We are finally seeing a growing drumbeat of reports about lung cancer screening that reflect the real-world experiences of people facing this disease. These reports confirm what doctors, patients, and advocates like GO2 for Lung Cancer have been saying for far too long: our current lung cancer screening system is not meeting the needs of the people it is supposed to protect. While it is heartening to see these screening gaps acknowledged, it also shines a light on the sobering reality that today’s screening criteria are not including those most at risk, leaving too many people without access to early detection when it could make the greatest difference. 

Stories like Jessie Creel’s, a healthy 42-year-old never smoker diagnosed at stage 4 (IV), are devastating, but they are not unusual. Every day at GO2, we hear from families who were told they did not qualify for screening, only to learn they had advanced disease. The new data highlighted in reporting from the Washington Post confirms what our community experiences firsthand. The criteria are too narrow, too limited, and out of step with who is actually developing lung cancer today. 

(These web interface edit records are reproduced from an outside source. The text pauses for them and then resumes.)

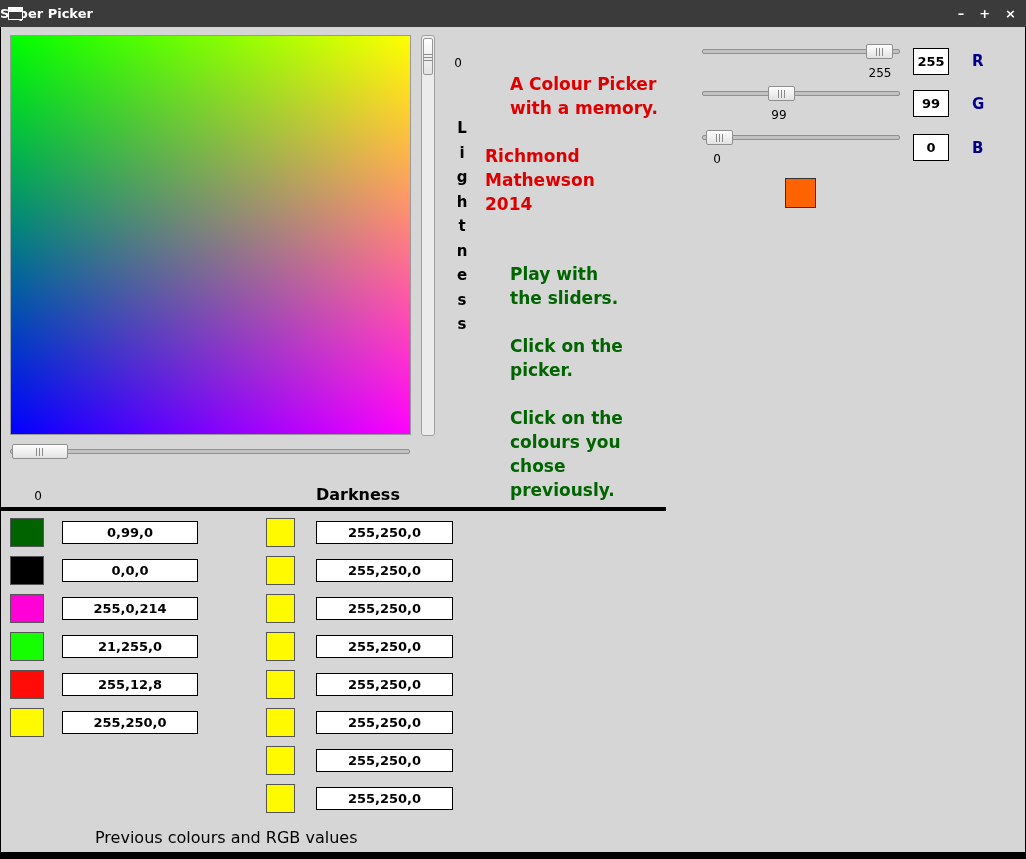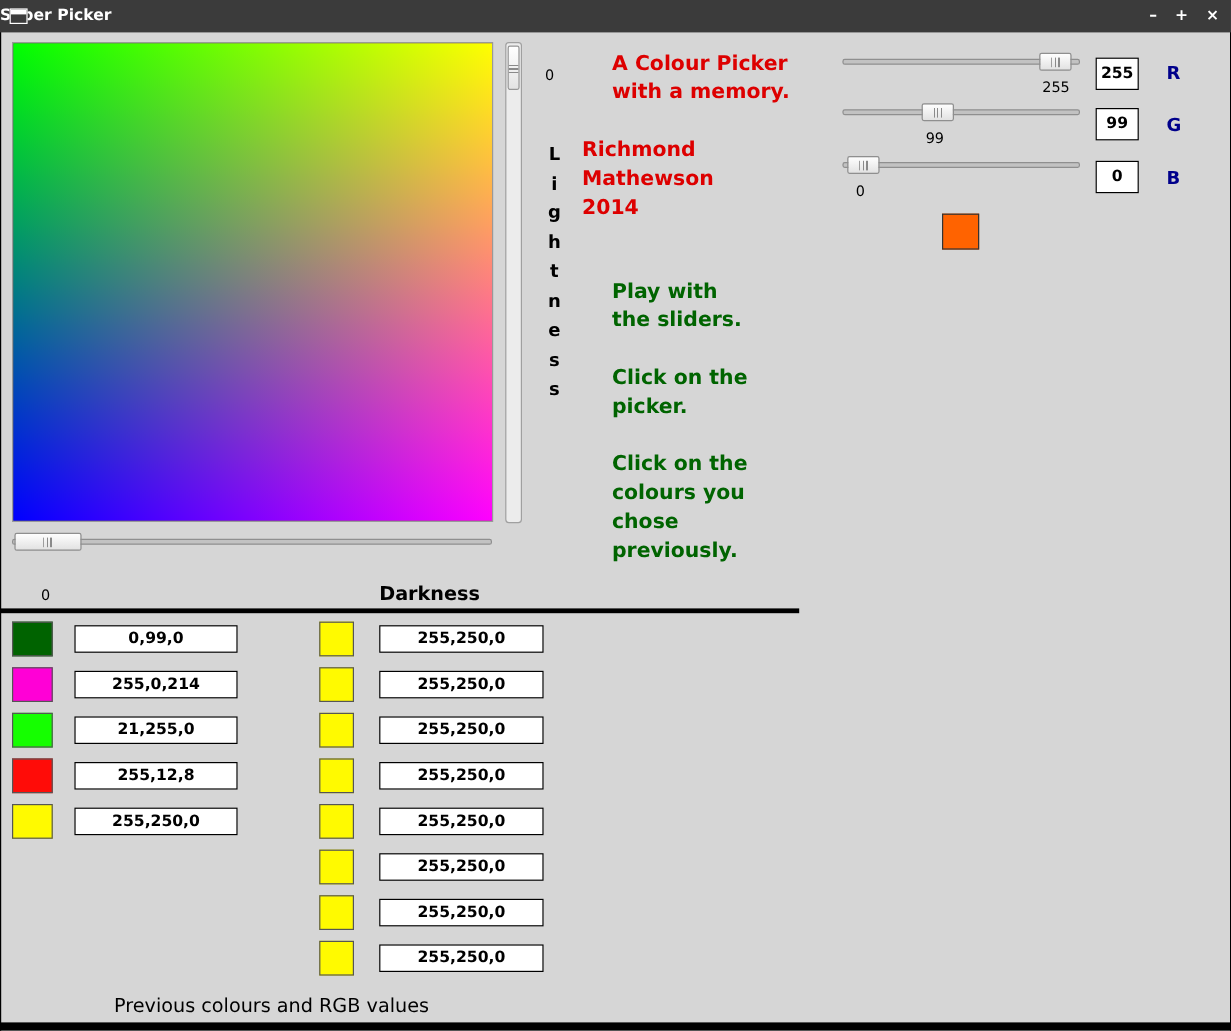--- a/index.html
+++ b/index.html
@@ -69,7 +69,7 @@
   .slider-val { position: absolute; font-size: 12px; color: #000; text-align: center; }
 
   
-  .txt { position: absolute; font-weight: bold; font-size: 17px; line-height: 24px; white-space: pre-line; }
+  .txt { position: absolute; font-weight: bold; font-size: 17px; line-height: 24px; white-space: pre-line; margin-top: 31px; }
   .lightness-letters {
     position: absolute; left: 452px; top: 116px; width: 20px; text-align: center;
     font-weight: bold; font-size: 15px; line-height: 24.5px; white-space: pre-line;

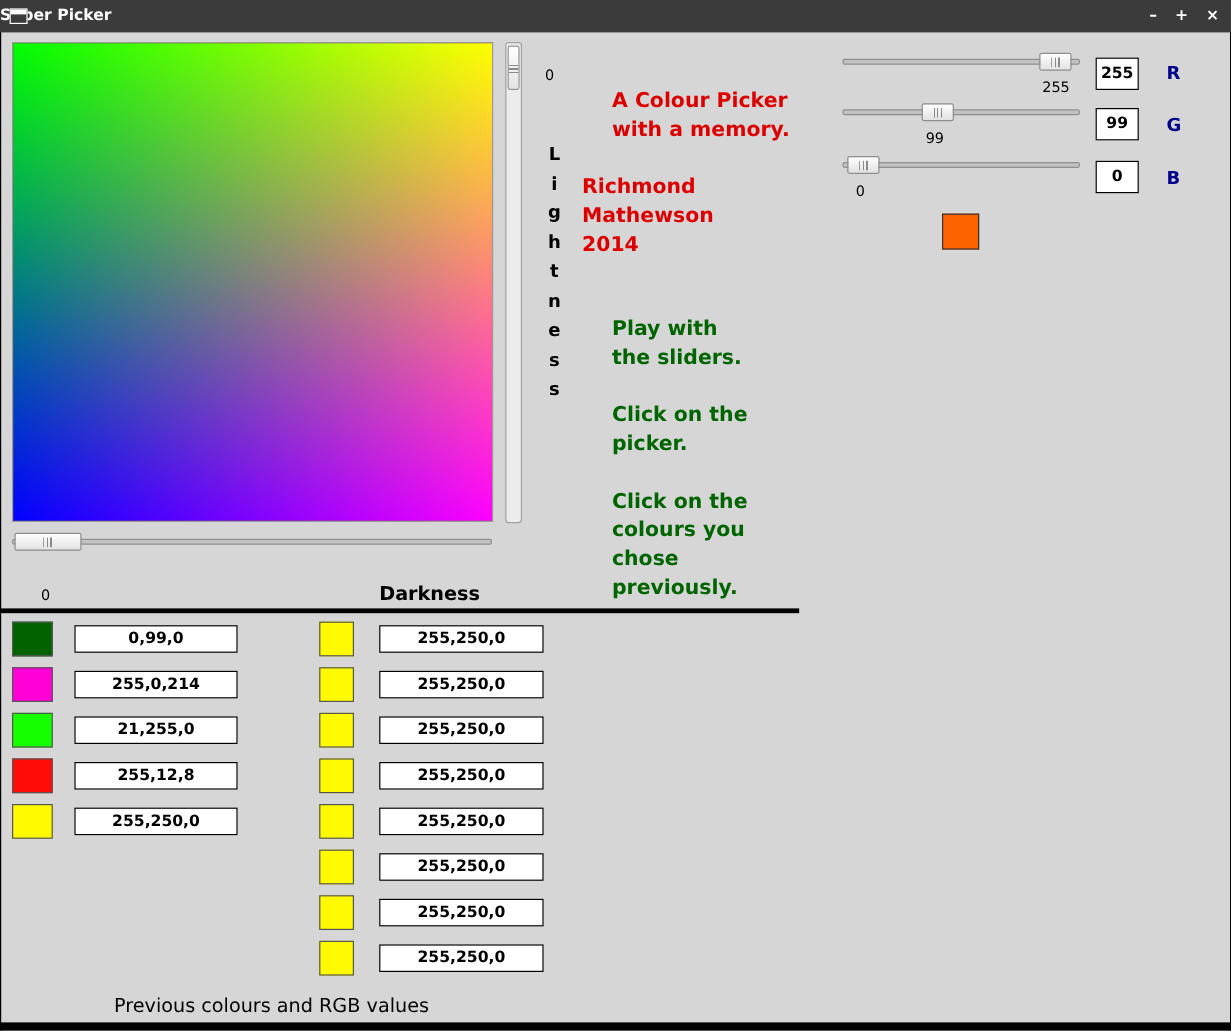--- a/index.html
+++ b/index.html
@@ -191,6 +191,10 @@
     <div class="field hist-field">0,99,0</div>
   </div>
   <div class="hist-row">
+    <div class="hist-swatch" style="background-color: rgb(0, 0, 0);"></div>
+    <div class="field hist-field">0,0,0</div>
+  </div>
+  <div class="hist-row">
     <div class="hist-swatch" style="background-color: rgb(255, 0, 214);"></div>
     <div class="field hist-field">255,0,214</div>
   </div>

Women, racial and ethnic minority groups, and individuals with no significant smoking history are being left out. And when they are excluded, they are diagnosed at a later stage, when treatment becomes far more complex, and outcomes are significantly worse. 

For years, GO2 has urged federal leaders to modernize screening criteria, so they reflect today’s science. We have consistently recommended that the U.S. Preventive Services Task Force (USPSTF) and the Centers for Medicare and Medicaid Services (CMS) update screening eligibility in ways that mirror evidence-based guidelines from the National Comprehensive Cancer Network (NCCN) and the American Cancer Society (ACS). These approaches take a broader view of risk and stay in sync with what patients and clinicians see every day, including family history, lung disease, radon exposure, occupational hazards, and environmental exposures. 

We are especially concerned that the USPSTF process requires 5 years just to begin its review cycle and often 7 or more years to complete it. Lung cancer patients simply do not have that kind of time. Following the ACS’s November 2023 update removing the 15-year quit-time criterion, GO2 led a multi-stakeholder letter formally requesting that the USPSTF initiate an expedited review. Despite clear evidence and growing urgency, that request has not been acted upon, and the next scheduled cycle will not reach its 5-year mark until 2026. Every year of delay keeps thousands of people from accessing screening that could save their lives. 

Until the United States adopts a truly population-based approach to lung cancer screening, updating eligibility to reflect today’s science is essential. We cannot continue using outdated criteria that miss most cases and leave too many patients facing a much harder fight.